**Work instruction**
Below are some entries. Repeat exactly the lines from the one with "[651,195,706,207] (IS:4503 ->" through the one with "(597, 485) none -> [535,358,564,371] also", and only those.

Modification records
[Start of Attachment]
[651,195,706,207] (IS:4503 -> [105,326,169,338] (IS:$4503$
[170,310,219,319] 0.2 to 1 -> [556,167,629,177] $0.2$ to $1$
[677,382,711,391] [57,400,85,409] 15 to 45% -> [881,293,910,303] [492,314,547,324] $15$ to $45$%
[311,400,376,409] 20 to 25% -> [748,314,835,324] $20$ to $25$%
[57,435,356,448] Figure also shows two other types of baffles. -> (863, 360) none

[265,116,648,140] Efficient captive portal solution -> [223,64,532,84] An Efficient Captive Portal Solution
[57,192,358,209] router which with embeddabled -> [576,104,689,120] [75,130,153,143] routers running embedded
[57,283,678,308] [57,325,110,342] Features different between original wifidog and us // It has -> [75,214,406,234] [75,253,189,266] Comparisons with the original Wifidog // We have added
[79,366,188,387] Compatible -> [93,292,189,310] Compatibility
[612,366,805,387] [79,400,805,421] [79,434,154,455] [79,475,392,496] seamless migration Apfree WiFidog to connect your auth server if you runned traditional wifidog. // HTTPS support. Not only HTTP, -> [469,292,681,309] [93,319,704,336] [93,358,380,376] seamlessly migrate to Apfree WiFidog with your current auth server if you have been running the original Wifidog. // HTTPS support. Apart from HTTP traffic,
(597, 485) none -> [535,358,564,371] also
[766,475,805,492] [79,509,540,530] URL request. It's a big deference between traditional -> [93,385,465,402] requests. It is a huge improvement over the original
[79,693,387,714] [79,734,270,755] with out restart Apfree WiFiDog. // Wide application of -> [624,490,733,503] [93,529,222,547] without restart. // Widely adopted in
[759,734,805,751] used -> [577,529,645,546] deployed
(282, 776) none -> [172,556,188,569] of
[End of Attachment]
[Start of Attachment]
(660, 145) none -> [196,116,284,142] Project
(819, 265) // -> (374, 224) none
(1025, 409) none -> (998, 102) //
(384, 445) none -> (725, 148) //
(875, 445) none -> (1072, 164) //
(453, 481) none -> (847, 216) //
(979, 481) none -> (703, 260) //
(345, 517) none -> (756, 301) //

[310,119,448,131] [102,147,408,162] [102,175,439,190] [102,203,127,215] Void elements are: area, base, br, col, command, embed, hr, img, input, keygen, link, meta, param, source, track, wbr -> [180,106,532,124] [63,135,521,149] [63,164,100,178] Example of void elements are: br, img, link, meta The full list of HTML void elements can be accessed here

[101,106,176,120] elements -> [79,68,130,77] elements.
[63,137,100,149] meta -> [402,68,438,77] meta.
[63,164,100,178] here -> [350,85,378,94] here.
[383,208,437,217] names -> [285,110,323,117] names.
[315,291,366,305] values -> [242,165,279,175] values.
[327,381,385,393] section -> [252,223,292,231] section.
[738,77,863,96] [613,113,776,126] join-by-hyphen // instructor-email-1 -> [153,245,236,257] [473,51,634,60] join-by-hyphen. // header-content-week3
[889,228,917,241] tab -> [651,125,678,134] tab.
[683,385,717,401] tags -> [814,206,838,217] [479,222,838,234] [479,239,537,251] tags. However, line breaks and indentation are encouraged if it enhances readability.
[End of Attachment]
**Solution to the exercise**
[651,195,706,207] (IS:4503 -> [105,326,169,338] (IS:$4503$
[170,310,219,319] 0.2 to 1 -> [556,167,629,177] $0.2$ to $1$
[677,382,711,391] [57,400,85,409] 15 to 45% -> [881,293,910,303] [492,314,547,324] $15$ to $45$%
[311,400,376,409] 20 to 25% -> [748,314,835,324] $20$ to $25$%
[57,435,356,448] Figure also shows two other types of baffles. -> (863, 360) none

[265,116,648,140] Efficient captive portal solution -> [223,64,532,84] An Efficient Captive Portal Solution
[57,192,358,209] router which with embeddabled -> [576,104,689,120] [75,130,153,143] routers running embedded
[57,283,678,308] [57,325,110,342] Features different between original wifidog and us // It has -> [75,214,406,234] [75,253,189,266] Comparisons with the original Wifidog // We have added
[79,366,188,387] Compatible -> [93,292,189,310] Compatibility
[612,366,805,387] [79,400,805,421] [79,434,154,455] [79,475,392,496] seamless migration Apfree WiFidog to connect your auth server if you runned traditional wifidog. // HTTPS support. Not only HTTP, -> [469,292,681,309] [93,319,704,336] [93,358,380,376] seamlessly migrate to Apfree WiFidog with your current auth server if you have been running the original Wifidog. // HTTPS support. Apart from HTTP traffic,
(597, 485) none -> [535,358,564,371] also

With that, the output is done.